“Hi everyone! My name is Ashton Frische and I am a 22-year old girl trying to navigate life and thrive with multiple chronic illnesses. I was first diagnosed in 2015 with chronic migraine, which was the summer between my junior and senior years of high school. I finally got stable with the help of Botox, until my mom and I were in a severe car accident in August of 2016, just a couple of weeks before I moved for college. It was definitely a blessing to be alive.

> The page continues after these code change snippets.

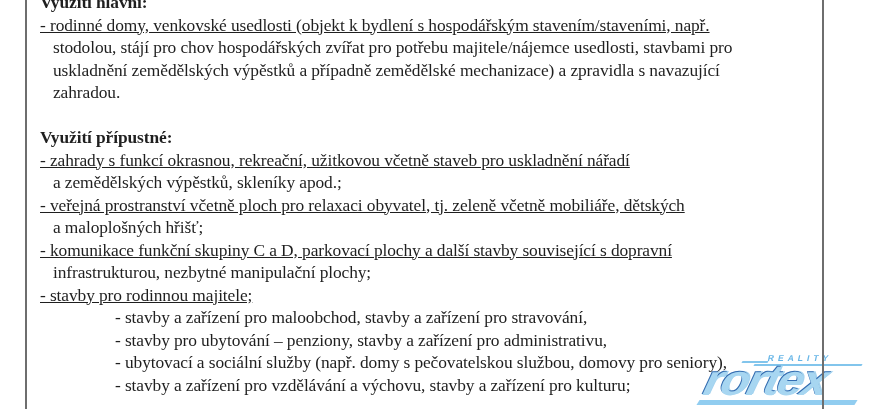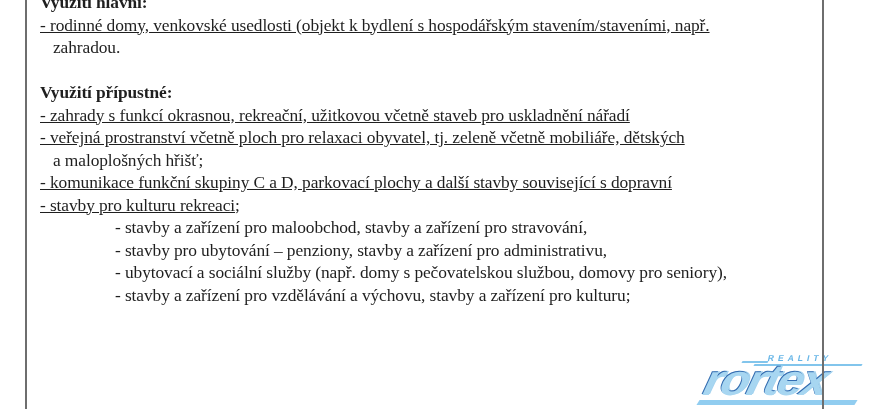--- a/index.html
+++ b/index.html
@@ -130,6 +130,7 @@
   <div class="textcol">
       <div class="line heading">Využití hlavní:</div>
       <div class="line bullet">- rodinné domy, venkovské usedlosti (objekt k bydlení s hospodářským stavením/staveními, např.</div>
+      <div class="line continuation">stodolou, stájí pro chov hospodářských zvířat pro potřebu majitele/nájemce usedlosti, stavbami pro</div>
       <div class="line continuation">zahradou.</div>
       <div class="line blank"></div>
       <div class="line heading">Využití přípustné:</div>

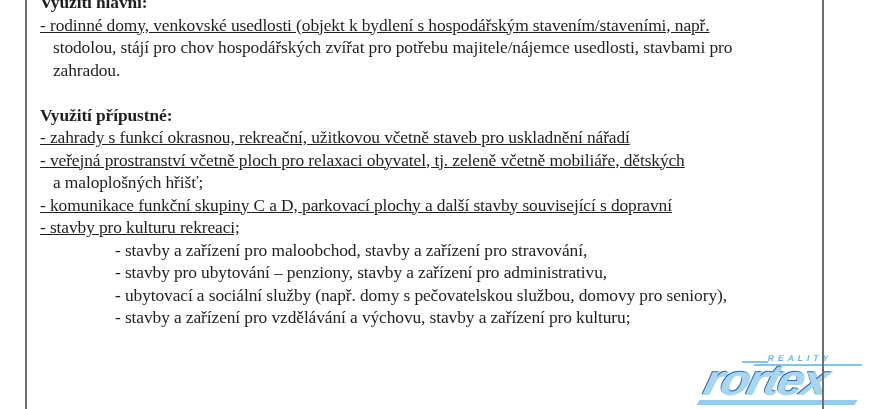--- a/index.html
+++ b/index.html
@@ -131,6 +131,7 @@
       <div class="line heading">Využití hlavní:</div>
       <div class="line bullet">- rodinné domy, venkovské usedlosti (objekt k bydlení s hospodářským stavením/staveními, např.</div>
       <div class="line continuation">stodolou, stájí pro chov hospodářských zvířat pro potřebu majitele/nájemce usedlosti, stavbami pro</div>
+      <div class="line continuation">uskladnění zemědělských výpěstků a případně zemědělské mechanizace) a zpravidla s navazující</div>
       <div class="line continuation">zahradou.</div>
       <div class="line blank"></div>
       <div class="line heading">Využití přípustné:</div>

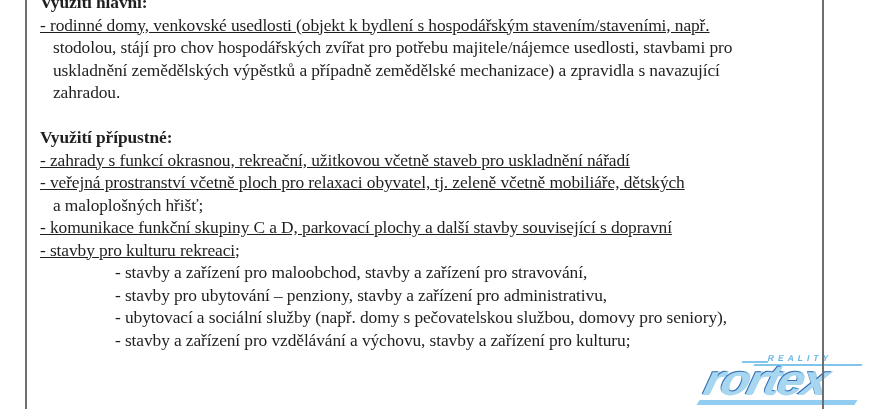--- a/index.html
+++ b/index.html
@@ -136,6 +136,7 @@
       <div class="line blank"></div>
       <div class="line heading">Využití přípustné:</div>
       <div class="line bullet">- zahrady s funkcí okrasnou, rekreační, užitkovou včetně staveb pro uskladnění nářadí</div>
+      <div class="line continuation">a zemědělských výpěstků, skleníky apod.;</div>
       <div class="line bullet">- veřejná prostranství včetně ploch pro relaxaci obyvatel, tj. zeleně včetně mobiliáře, dětských</div>
       <div class="line continuation">a maloplošných hřišť;</div>
       <div class="line bullet">- komunikace funkční skupiny C a D, parkovací plochy a další stavby související s dopravní</div>

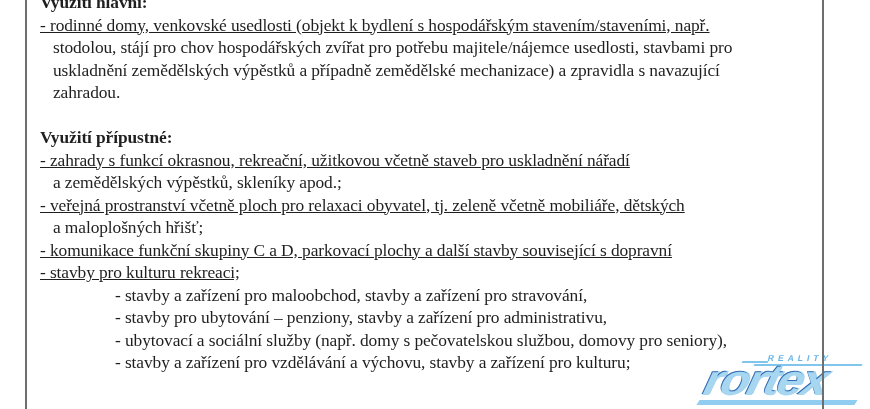--- a/index.html
+++ b/index.html
@@ -140,6 +140,7 @@
       <div class="line bullet">- veřejná prostranství včetně ploch pro relaxaci obyvatel, tj. zeleně včetně mobiliáře, dětských</div>
       <div class="line continuation">a maloplošných hřišť;</div>
       <div class="line bullet">- komunikace funkční skupiny C a D, parkovací plochy a další stavby související s dopravní</div>
+      <div class="line continuation">infrastrukturou, nezbytné manipulační plochy;</div>
       <div class="line bullet">- stavby pro kulturu rekreaci;</div>
       <div class="line sub-bullet">- stavby a zařízení pro maloobchod, stavby a zařízení pro stravování,</div>
       <div class="line sub-bullet">- stavby pro ubytování – penziony, stavby a zařízení pro administrativu,</div>

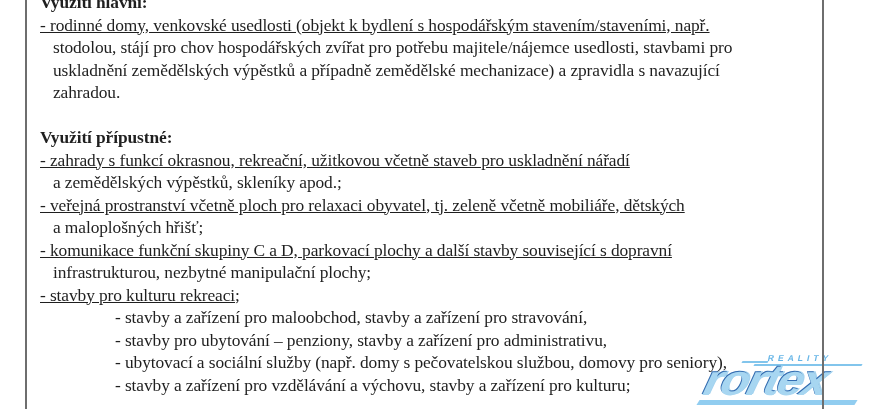--- a/index.html
+++ b/index.html
@@ -141,7 +141,7 @@
       <div class="line continuation">a maloplošných hřišť;</div>
       <div class="line bullet">- komunikace funkční skupiny C a D, parkovací plochy a další stavby související s dopravní</div>
       <div class="line continuation">infrastrukturou, nezbytné manipulační plochy;</div>
-      <div class="line bullet">- stavby pro kulturu rekreaci;</div>
+      <div class="line bullet">- stavby pro rodinnou majitele;</div>
       <div class="line sub-bullet">- stavby a zařízení pro maloobchod, stavby a zařízení pro stravování,</div>
       <div class="line sub-bullet">- stavby pro ubytování – penziony, stavby a zařízení pro administrativu,</div>
       <div class="line sub-bullet">- ubytovací a sociální služby (např. domy s pečovatelskou službou, domovy pro seniory),</div>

From the car wreck, I got a pretty bad concussion, and for some reason, this made the Botox less effective. I tried numerous treatments with no success, so ultimately, I decided to try the Omega Procedure. Basically, I had four leads in my head — one on each side, one on top of my eyebrow, and one on each occipital nerve in the back of the head — and they tunneled down to a battery in my chest. The battery then sent electrical signals to the leads and essentially blocked the pain, so while I would still be having the migraine, I wouldn’t feel the actual pain.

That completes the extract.